Unter keinem guten Stern steht zur Zeit der Haushalt von Herrsching: Die Geschäfte eines großen Unternehmens mit Sitz am See sind offenkundig so hart von der Konjunktur gebeutelt, dass sich die Firma 2,5 Millionen Gewerbesteuer zurückholen darf und wahrscheinlich 600 000 Euro weniger als Vorauszahlung leisten muss. Kämmerin Miryam Goodwin hatte für den aktuellen Haushalt mit 9,7 Millionen Gewerbesteuern gerechnet – wahrscheinlich aber fehlen am Jahresende 900 000 Euro. Offenkundig ist der Haushalt so knapp auf Kante genäht, dass ein „ausgeglichener Ergebnishaushalt nur mit Kraftanstrengung möglich ist“, wie Bürgermeister Schiller verkündete. Deshalb werden mutmaßlich auch viele Vereine wegen reduzierter Zuschüsse den Gürtel enger schnallen müssen.
Immerhin hatte die Gemeindeverwaltung einen kleinen Trost bereitgelegt: Die Kreisumlage, mit der die Aufgaben des Landkreises finanziert werden, steigt „nur um ein Prozent an“, weil aus Berlin und München ein warmer Geldregen aus dem Sondervermögen auch auf Starnberg niedergeht. Bevor nun im Gemeinderat Euphorie auszubrechen drohte, goss Goodwin gleich Wasser in den Wein: Die Umlage fällt nicht, sie steigt lediglich um 400 000 Euro. Im aktuellen Haushalt musste Herrsching 11 Millionen nach Starnberg überweisen (das sind 54,8 Prozent); ein Prozent Steigerung wären 110 000 Euro.

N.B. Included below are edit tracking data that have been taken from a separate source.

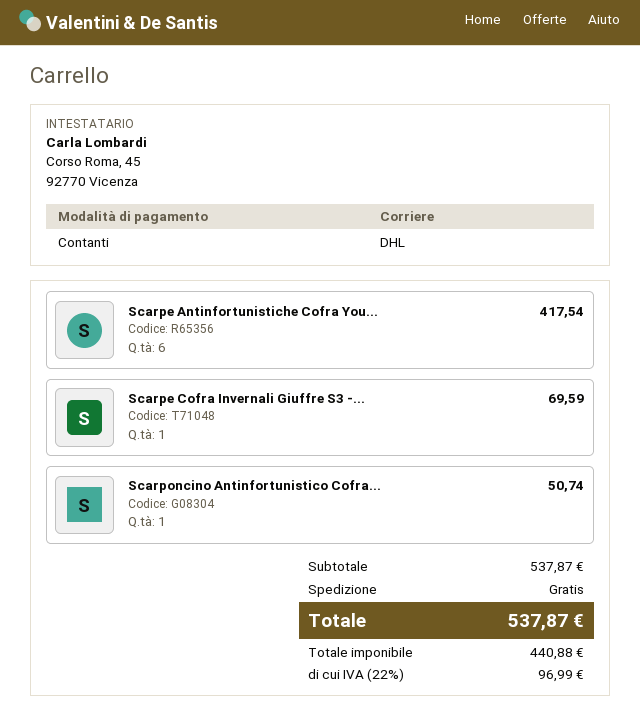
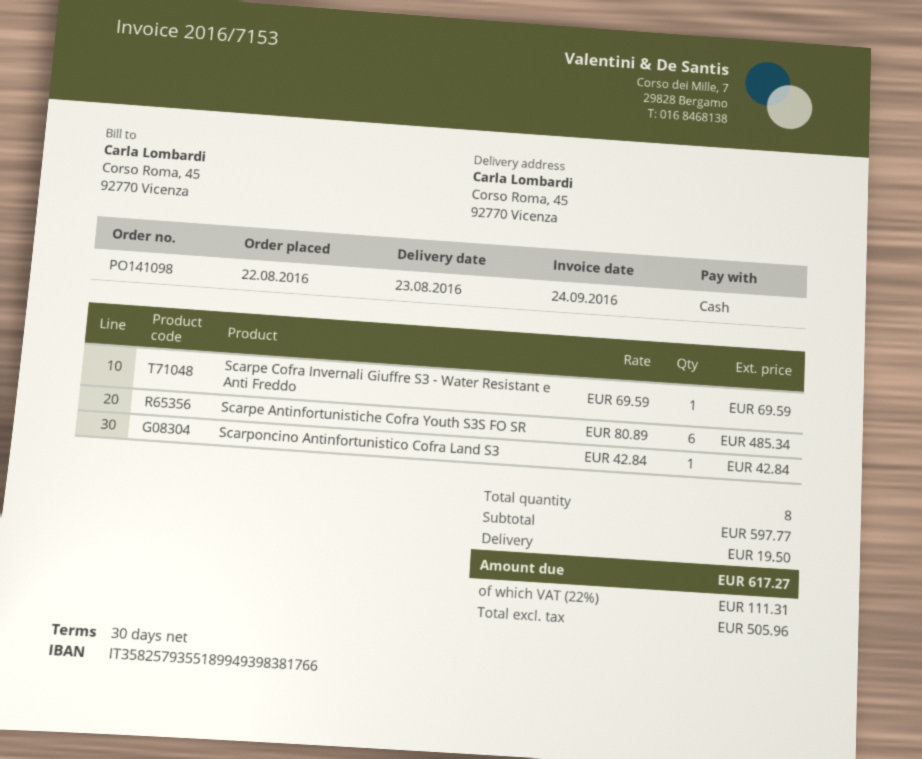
Scarpe Antinfortunistiche Cofra You...: 6 for 417.54 -> 6 for 485.34
Scarponcino Antinfortunistico Cofra...: 1 for 50.74 -> 1 for 42.84
subtotal: 537.87 -> 597.77
shipping: 0.00 -> 19.50
net: 440.88 -> 505.96
tax: 22% = 96.99 -> 22% = 111.31
total: 537.87 -> 617.27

Am Samstag hatte sich der 24-köpfige Gemeinderat samt Verwaltungsspitzen zu einer Klausur zurückgezogen, um die Hiobsbotschaften aus dem Gemeindetresor zu empfangen. Bürgermeister Schiller erzählte am Rande der Gemeinderatssitzung, dass man sogar um Hunderter-Beträge gerungen habe. Als Zeichen der Genügsamkeit und des Sparwillens verzichtet der Gemeinderat dieses Jahr sogar auf eine Weihnachtsfeier.
Um einen ausgeglichenen Ergebnishaushalt vorlegen zu können, will die Gemeinde ans Tafelsilber gehen: „Zur Kompensation der Einnahmeausfäülle prüft die Verwaltung verschiedene Maßnahmen, darunter Grundstücksverkäufe zur Stärkung der Einnahmeseite“, heißt es in der Stellungnahme der Verwaltung. Zudem werde die Einführung einer Haushaltssperre ab dem 1. Januar 2026 in Betracht gezogen. Dann wäre, um ein altes deutsches Wort mal wieder hervorzukramen, wirklich Schmalhans Küchenmeister.
Diese Verlustrück- oder -vorträge sind im Einkommenssteuergesetz geregelt und wurden natürlich in Berlin ausgeheckt. Wenn in einem Kalenderjahr nämlich negative Einkünfte die positiven Einkünfte übersteigen, können Firmen den Verlust steuerlich geltend machen. Dieser Verlustabzug lässt sich entweder in der kommenden Steuererklärung berücksichtigen oder steuerlich ins Vorjahr verschieben. So lassen sich für einen Kommunalkämmerer die zu erwartenden Gewerbesteuereinnahmen nur schwer errechnen – er muss immer mit schlechten Nachrichten vom Finanzamt rechnen.